WHAT IS NEEDED: Return all the entries exactly. No pictures.

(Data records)
=== Section Start ===
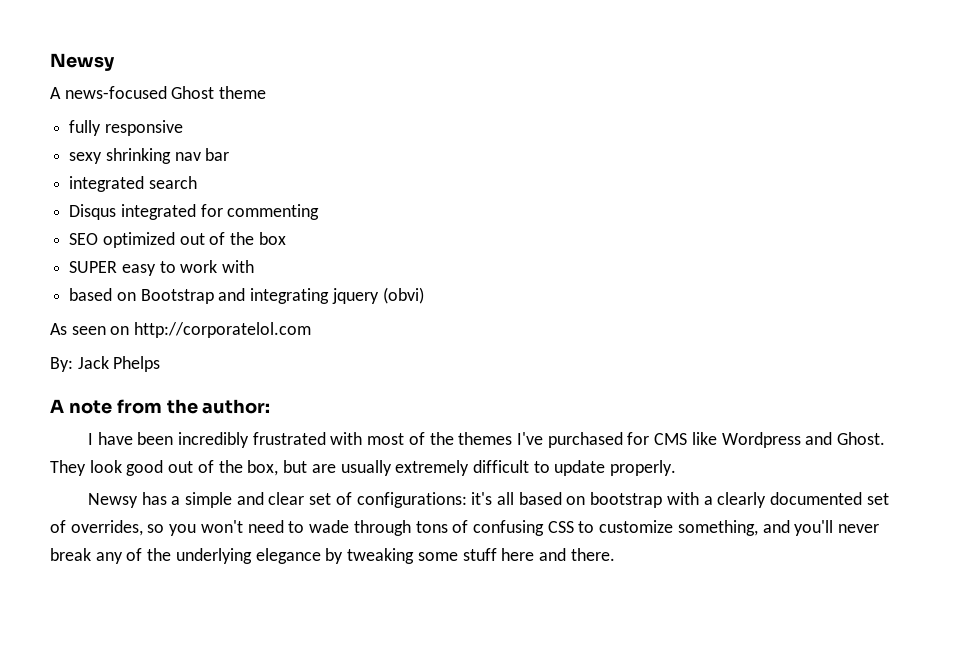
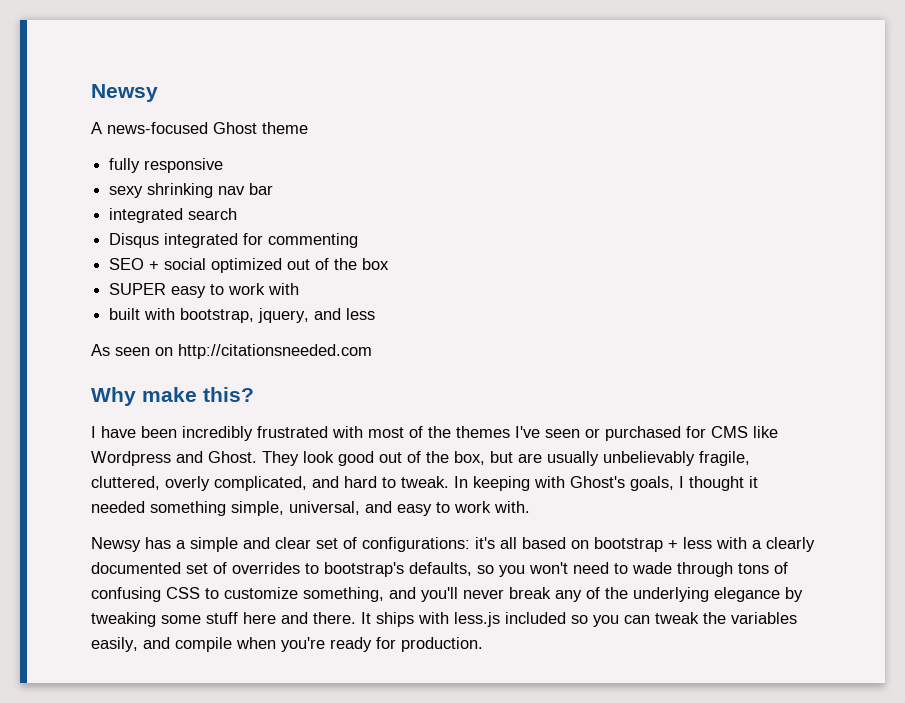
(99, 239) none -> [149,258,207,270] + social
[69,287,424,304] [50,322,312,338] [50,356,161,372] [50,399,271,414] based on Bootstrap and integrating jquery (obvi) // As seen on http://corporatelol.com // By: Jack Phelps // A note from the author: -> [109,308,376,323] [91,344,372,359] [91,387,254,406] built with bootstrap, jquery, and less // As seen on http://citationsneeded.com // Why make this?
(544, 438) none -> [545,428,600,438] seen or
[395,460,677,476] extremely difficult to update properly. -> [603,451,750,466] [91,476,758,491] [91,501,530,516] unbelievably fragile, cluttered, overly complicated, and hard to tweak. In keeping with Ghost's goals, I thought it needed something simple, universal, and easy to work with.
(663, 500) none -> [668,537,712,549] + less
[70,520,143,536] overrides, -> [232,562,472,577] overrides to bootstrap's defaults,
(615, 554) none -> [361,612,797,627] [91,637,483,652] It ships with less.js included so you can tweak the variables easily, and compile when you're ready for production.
=== Section End ===
RESPONSE FOR THIS EXERCISE:
(99, 239) none -> [149,258,207,270] + social
[69,287,424,304] [50,322,312,338] [50,356,161,372] [50,399,271,414] based on Bootstrap and integrating jquery (obvi) // As seen on http://corporatelol.com // By: Jack Phelps // A note from the author: -> [109,308,376,323] [91,344,372,359] [91,387,254,406] built with bootstrap, jquery, and less // As seen on http://citationsneeded.com // Why make this?
(544, 438) none -> [545,428,600,438] seen or
[395,460,677,476] extremely difficult to update properly. -> [603,451,750,466] [91,476,758,491] [91,501,530,516] unbelievably fragile, cluttered, overly complicated, and hard to tweak. In keeping with Ghost's goals, I thought it needed something simple, universal, and easy to work with.
(663, 500) none -> [668,537,712,549] + less
[70,520,143,536] overrides, -> [232,562,472,577] overrides to bootstrap's defaults,
(615, 554) none -> [361,612,797,627] [91,637,483,652] It ships with less.js included so you can tweak the variables easily, and compile when you're ready for production.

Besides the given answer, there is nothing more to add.